Hughes (1986) a constaté que, parmi
les enfants résidant dans des maisons d'hébergement, les effets de l'observation d'actes
de violence dépendaient de variables comme le sexe de l'enfant et sa victimisation, son
âge, la santé mentale de sa mère et la quantité de violence observée. Des
comparaisons entre des enfants qui ont été témoins de violence conjugale et des enfants
qui ne l'ont pas été révèlent que les problèmes émotifs et comportementaux graves
sont 17 fois plus fréquents chez les garçons témoins de violence, et 10 fois plus
fréquents chez les filles dans le même cas (Myers Avis, 1992). Selon certains
spécialistes, les victimes/témoins du sexe masculin risquent davantage de devenir
violents. Un chercheur a en effet déclaré: «Il est fréquent que les garçons âgés de
plus de 12 ans ne soient pas autorisés à demeurer dans les maisons d'hébergement pour
femmes battues à cause des comportements agressifs et violents qu'ils ont appris au
foyer» (Hofford, 1991, p.13).
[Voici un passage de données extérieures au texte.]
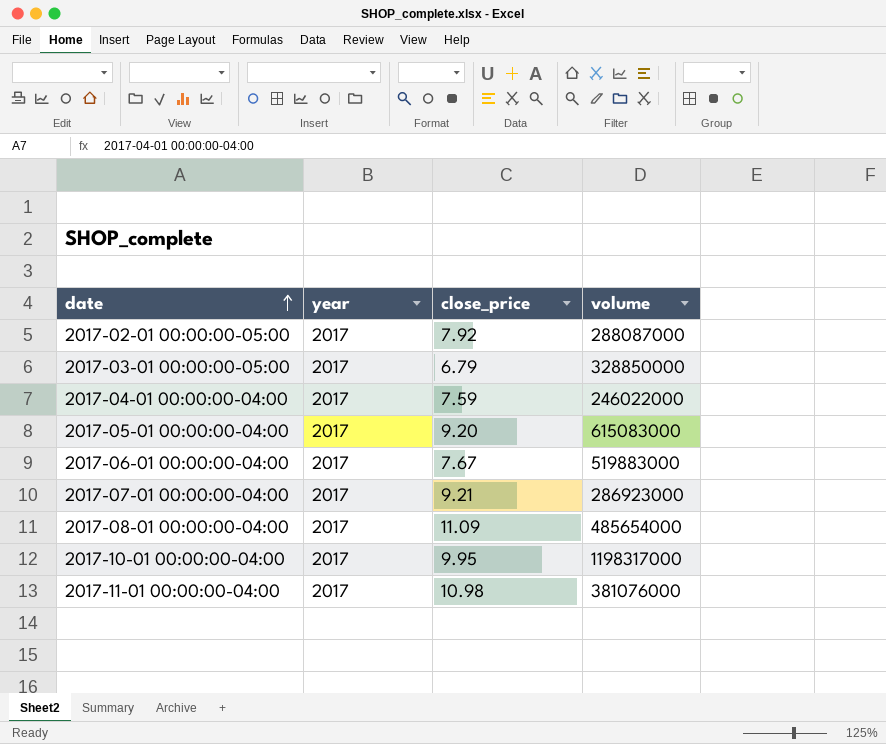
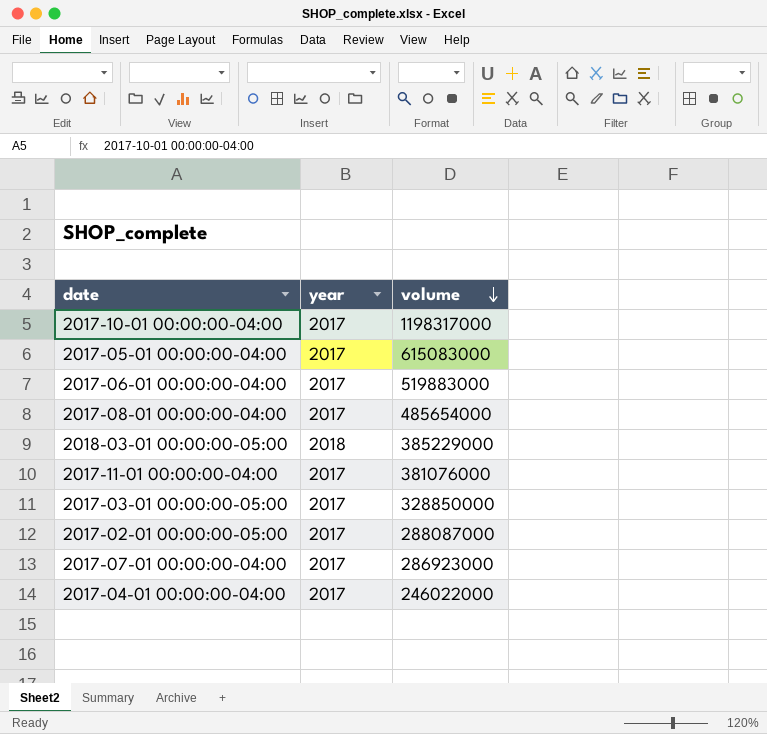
row order: date ascending -> volume descending
column close_price | position: 3 -> none
row 2018-03-01 00:00:00-05:00: none -> 2018 | 385229000

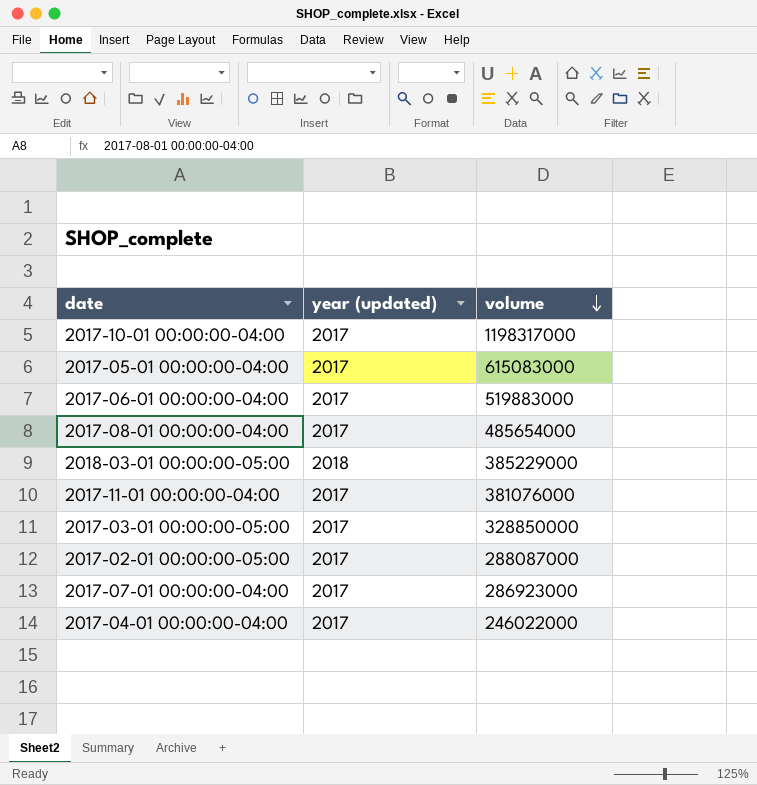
column name: year -> year (updated)

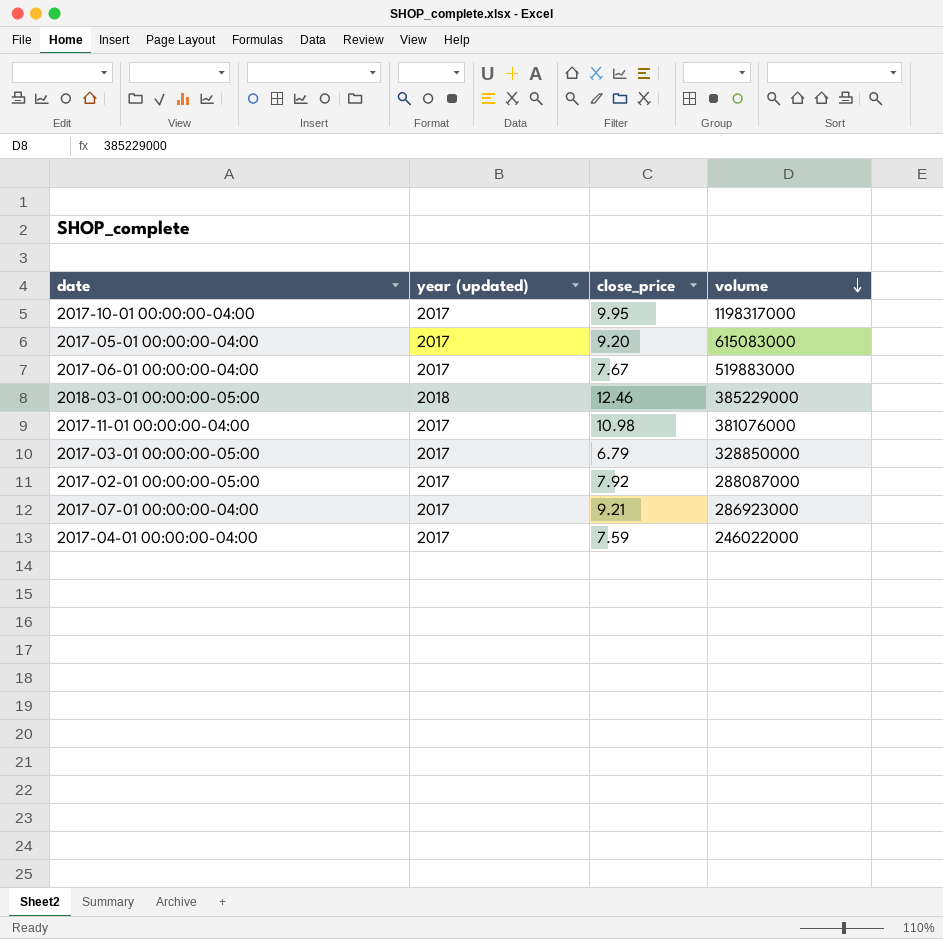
column close_price | position: none -> 3
row 2017-08-01 00:00:00-04:00: 2017 | 485654000 -> none

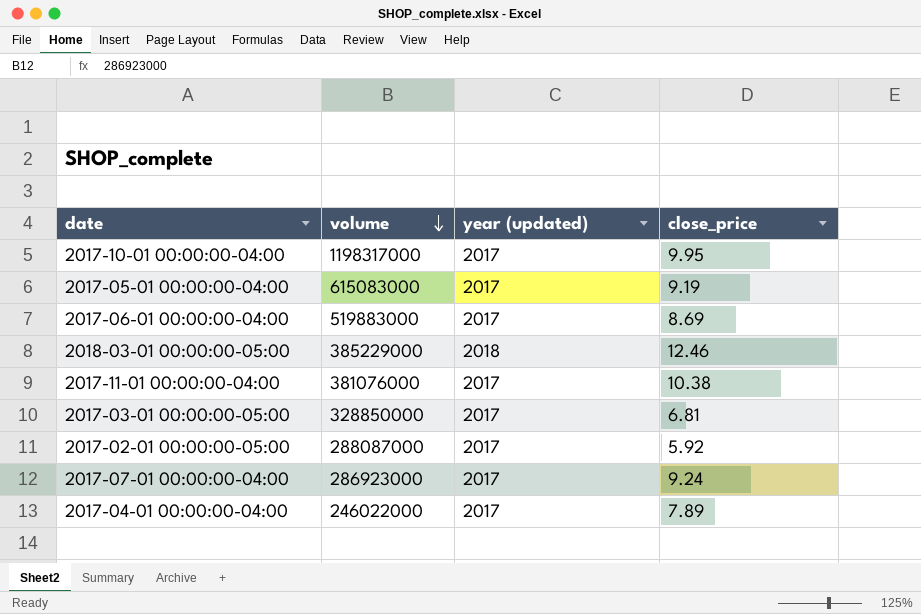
column volume | position: 4 -> 2
2017-05-01 00:00:00-04:00 | close_price: 9.20 -> 9.19
2017-06-01 00:00:00-04:00 | close_price: 7.67 -> 8.69
2017-11-01 00:00:00-04:00 | close_price: 10.98 -> 10.38
2017-03-01 00:00:00-05:00 | close_price: 6.79 -> 6.81
2017-02-01 00:00:00-05:00 | close_price: 7.92 -> 5.92
2017-07-01 00:00:00-04:00 | close_price: 9.21 -> 9.24
2017-04-01 00:00:00-04:00 | close_price: 7.59 -> 7.89

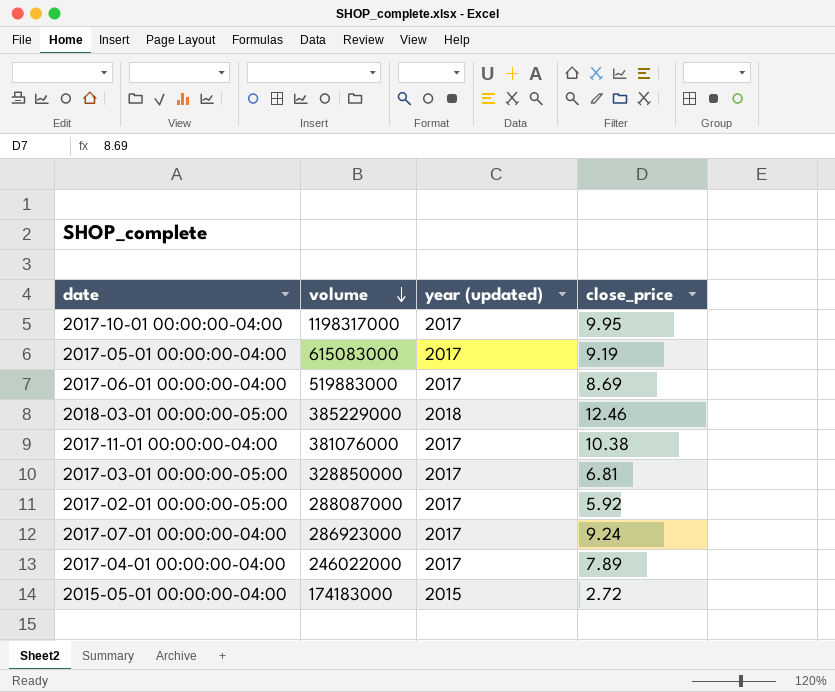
row 2015-05-01 00:00:00-04:00: none -> 174183000 | 2015 | 2.72

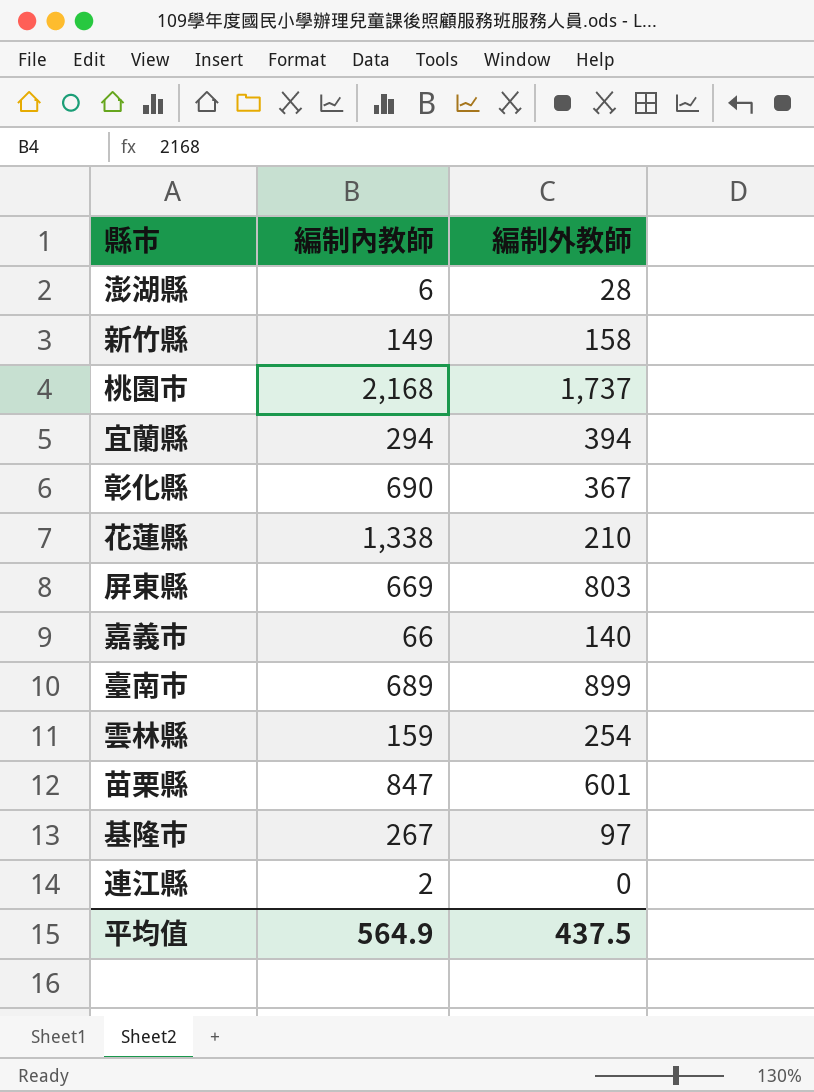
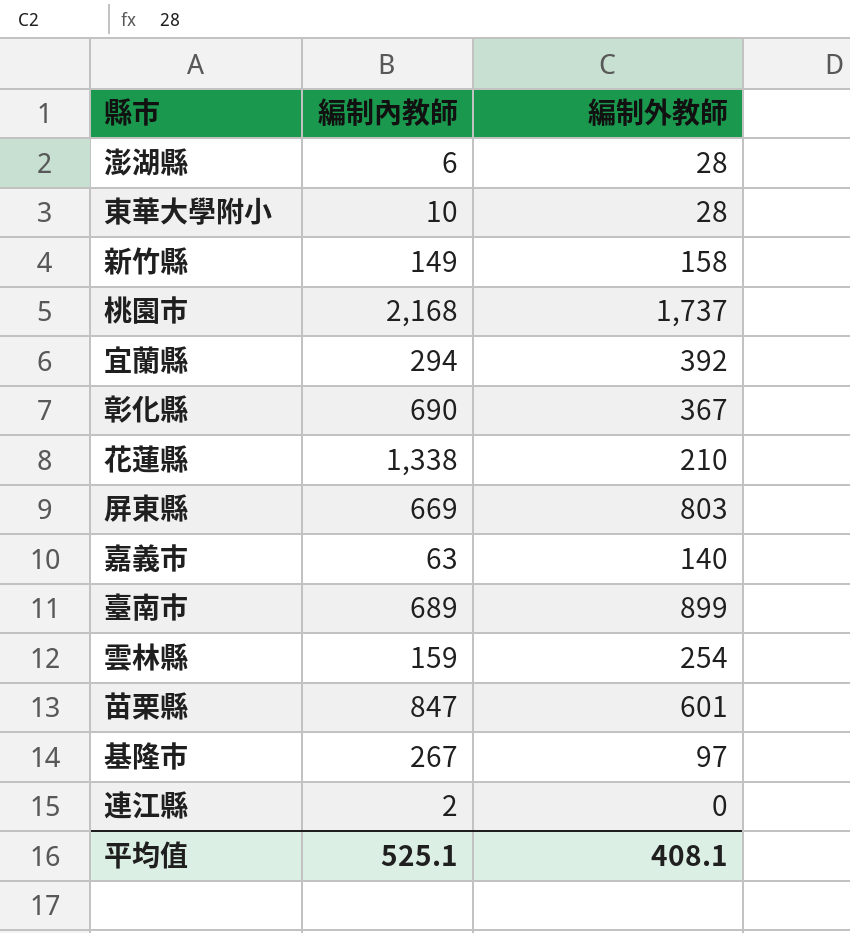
row 東華大學附小: none -> 10 | 28
宜蘭縣 | 編制外教師: 394 -> 392
嘉義市 | 編制內教師: 66 -> 63
平均值 | 編制內教師: 564.9 -> 525.1
平均值 | 編制外教師: 437.5 -> 408.1

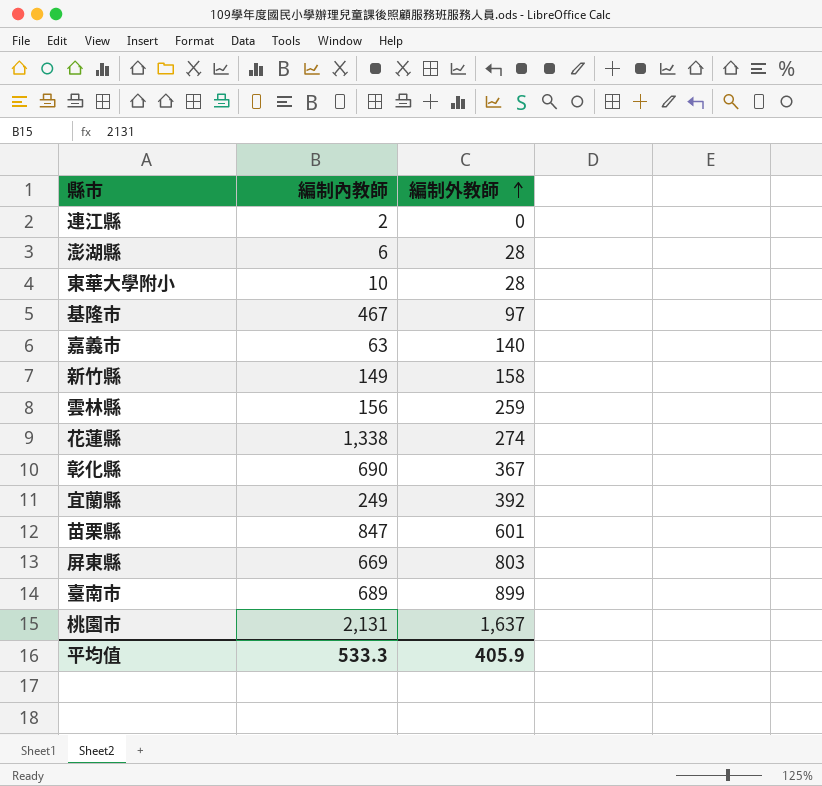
row order: none -> 編制外教師 ascending
基隆市 | 編制內教師: 267 -> 467
雲林縣 | 編制內教師: 159 -> 156
雲林縣 | 編制外教師: 254 -> 259
花蓮縣 | 編制外教師: 210 -> 274
宜蘭縣 | 編制內教師: 294 -> 249
桃園市 | 編制內教師: 2,168 -> 2,131
桃園市 | 編制外教師: 1,737 -> 1,637
平均值 | 編制內教師: 525.1 -> 533.3
平均值 | 編制外教師: 408.1 -> 405.9

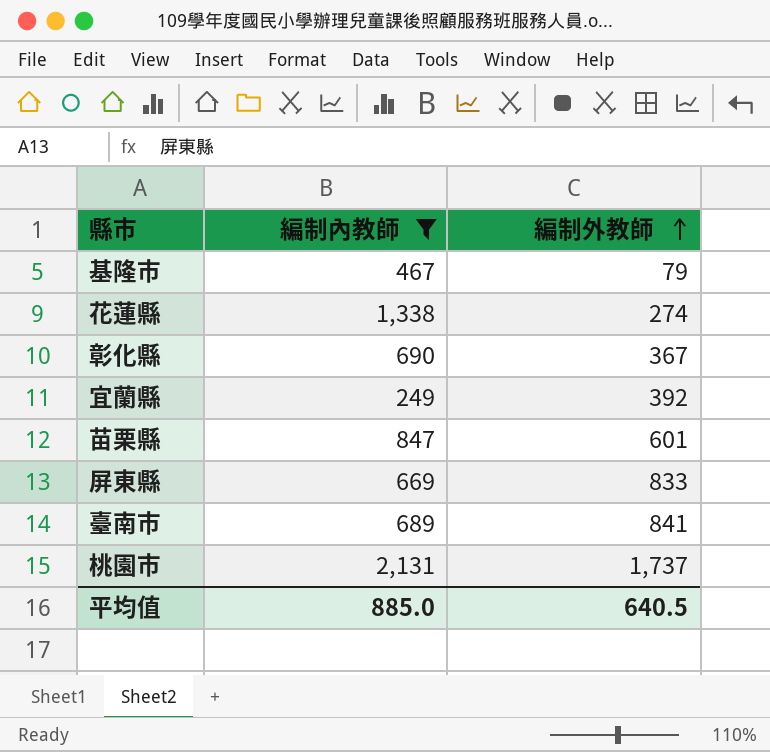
filter: none -> 編制內教師 >= 249
基隆市 | 編制外教師: 97 -> 79
屏東縣 | 編制外教師: 803 -> 833
臺南市 | 編制外教師: 899 -> 841
桃園市 | 編制外教師: 1,637 -> 1,737
平均值 | 編制內教師: 533.3 -> 885.0
平均值 | 編制外教師: 405.9 -> 640.5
Nous reviendrons sur la question des différences liées au
sexe sur le plan du comportement violent lorsque nous examinerons des échantillons
d'adolescents et d'adultes; en effet, Miller et Challas (1981; cités dans Saunders, 1994)
ont constaté que, parmi les personnes qui avaient été maltraitées dans l'enfance, les
hommes étaient presque deux fois plus susceptibles que les femmes d'être considérés
comme présentant un risque élevé de devenir des parents maltraitants.
En résumé, les études
décrites dans cette partie nous amènent à la même conclusion que celle à laquelle
Widom (1989b) a abouti lorsqu'elle a analysé les recherches établissant une relation
entre le fait d'avoir été victime de mauvais traitements dans l'enfance et l'agression
ultérieure: les enfants qui ont été maltraités semblent manifester un comportement
plus agressif que les enfants faisant partie des groupes de référence. Pour certains
enfants, l'observation d'actes de violence conjugale nuit autant à une saine adaptation
que le fait de subir des mauvais traitements physiques (Jaffe, Wolfe et Wilson, 1990;
Widom, 1989b). En général, cependant, la victimisation semble entraîner des
conséquences plus graves sur le plan du comportement que le fait d'être témoin de
violence, tandis que le fait d'avoir été à la fois victime et témoin
représente la variable prédictive de l'agression la plus importante (Cooper, 1992).
Toutefois, un grand nombre des lacunes signalées par Widom, il y a cinq ans existent
encore dans les recherches menées actuellement. Les études portent souvent sur des
échantillons de commodité ou d'opportunité composés de mères et d'enfants recrutés
auprès de maisons d'hébergement pour femmes battues ou d'organismes de service social.
Beaucoup d'enquêteurs s'appuient uniquement sur les descriptions du comportement des
enfants données par des mères qui se font eux-mêmes abuser. Ceci peut nuire à la
validité des résultats. De plus, le laps de temps écoulé entre l'admission à la
maison d'hébergement ou à l'organisme de service social et l'enquête est souvent très
court. Il se peut que certaines des différences sur le plan du comportement décelées
après l'admission traduisent en fait des difficultés à s'adapter à la maison
d'hébergement. Dans la suite de notre rapport, nous examinerons si le comportement
violent que manifestent les personnes victimes/témoins de violence familiale persiste
après une phase d'adaptation initiale jusqu'à l'adolescence et à l'âge adulte.